Source information below:

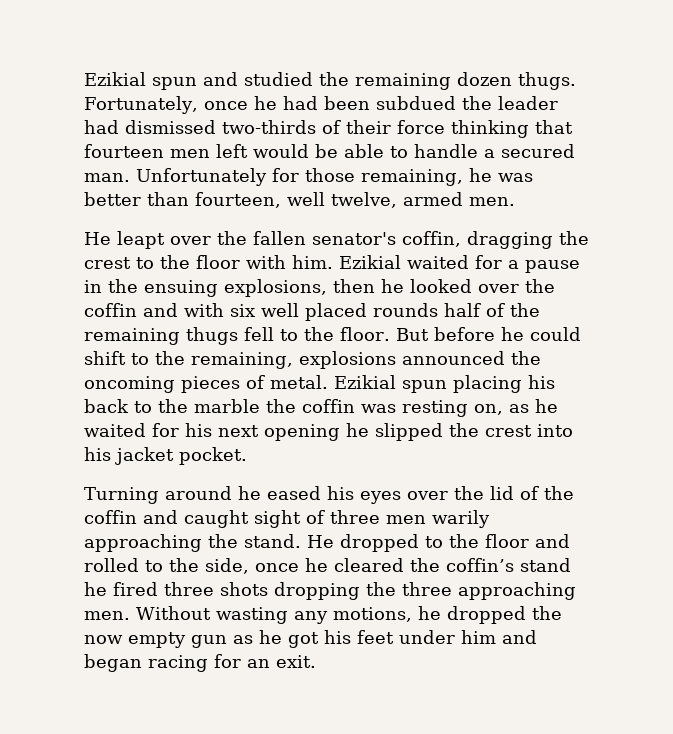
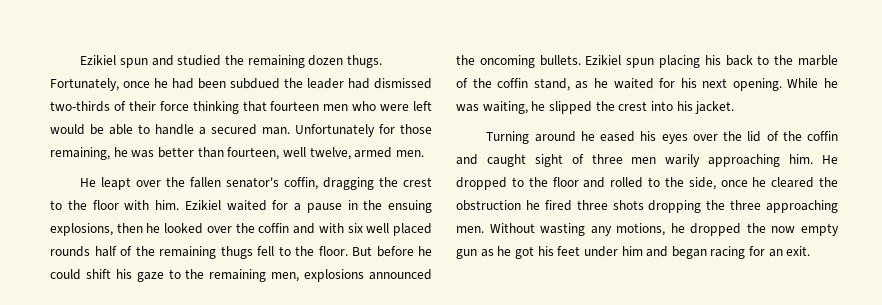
[84,72,146,86] Ezikial -> [80,55,117,65] Ezikiel
(210, 153) none -> [352,101,410,111] who were
[339,255,401,269] Ezikial -> [184,200,221,210] Ezikiel
[131,351,541,369] [84,375,396,393] to the remaining, explosions announced the oncoming pieces of metal. Ezikial -> [115,269,432,282] [456,55,622,68] his gaze to the remaining men, explosions announced the oncoming bullets. Ezikiel
[266,399,503,417] the coffin was resting on, -> [456,78,570,91] of the coffin stand,
[264,424,340,441] opening -> [732,78,838,91] [456,101,528,114] opening. While he was waiting,
[115,447,247,465] jacket pocket. -> [695,101,735,114] jacket.
[208,534,301,548] the stand. -> [789,154,814,164] him.
[446,558,571,572] coffin’s stand -> [456,200,521,211] obstruction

End of Source information.

Required action -> From the line that contains "[115,447,247,465] jacket pocket." through the last line of the listing, every line is to be restated word for word, both ends included.

Task result ->
[115,447,247,465] jacket pocket. -> [695,101,735,114] jacket.
[208,534,301,548] the stand. -> [789,154,814,164] him.
[446,558,571,572] coffin’s stand -> [456,200,521,211] obstruction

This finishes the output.